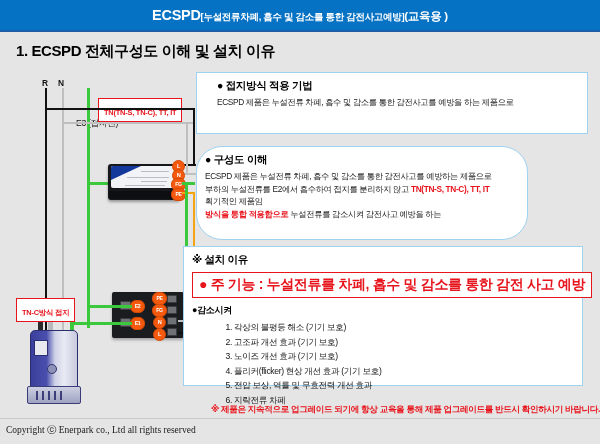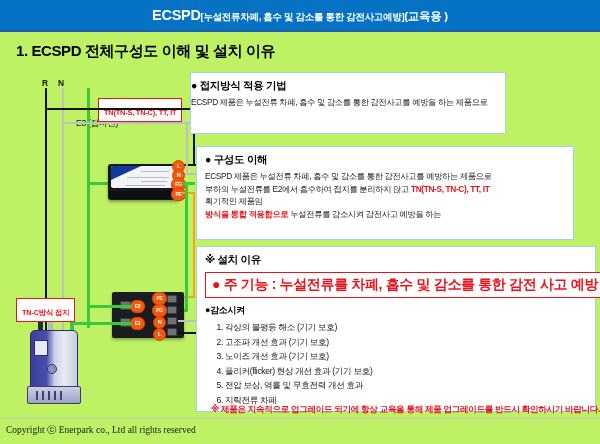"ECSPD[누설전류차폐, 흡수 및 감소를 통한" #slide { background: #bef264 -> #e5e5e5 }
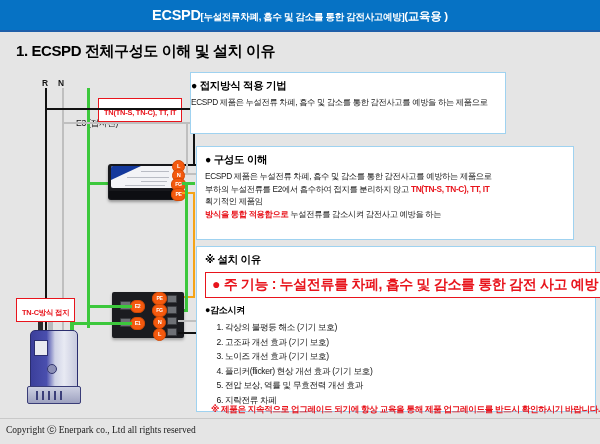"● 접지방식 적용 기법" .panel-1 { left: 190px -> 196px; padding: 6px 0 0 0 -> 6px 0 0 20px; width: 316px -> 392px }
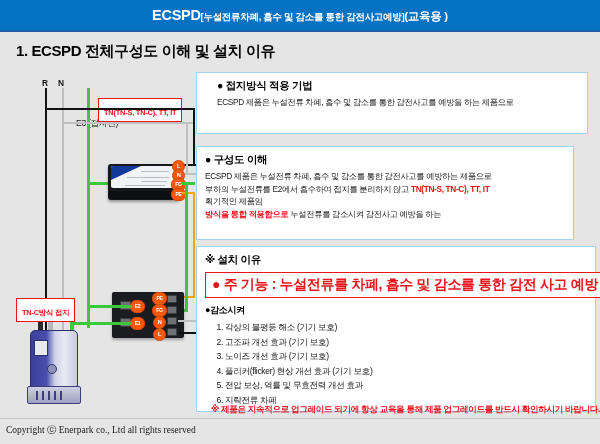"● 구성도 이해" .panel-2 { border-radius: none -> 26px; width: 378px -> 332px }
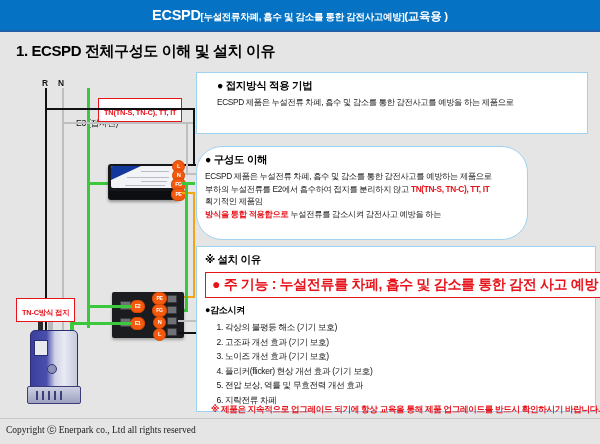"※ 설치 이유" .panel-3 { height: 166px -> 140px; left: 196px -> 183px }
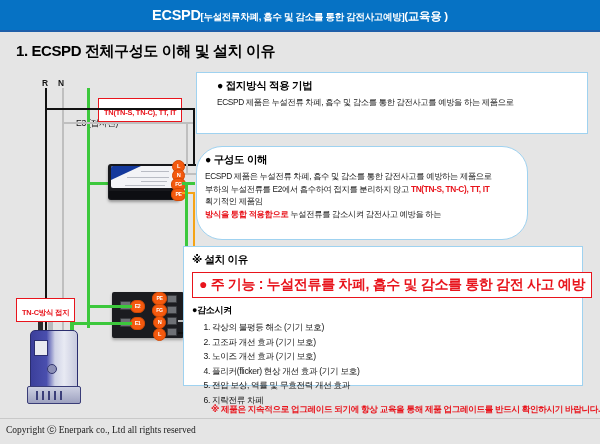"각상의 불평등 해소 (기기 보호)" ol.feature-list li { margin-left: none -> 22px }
┄┄┄┄┄┄┄┄┄┄┄┄┄┄┄┄┄┄┄┄
» **Work instruction**
Reprint the entries above exactly, images removed.

» **Solution to this problem**
"ECSPD[누설전류차폐, 흡수 및 감소를 통한" #slide { background: #bef264 -> #e5e5e5 }
"● 접지방식 적용 기법" .panel-1 { left: 190px -> 196px; padding: 6px 0 0 0 -> 6px 0 0 20px; width: 316px -> 392px }
"● 구성도 이해" .panel-2 { border-radius: none -> 26px; width: 378px -> 332px }
"※ 설치 이유" .panel-3 { height: 166px -> 140px; left: 196px -> 183px }
"각상의 불평등 해소 (기기 보호)" ol.feature-list li { margin-left: none -> 22px }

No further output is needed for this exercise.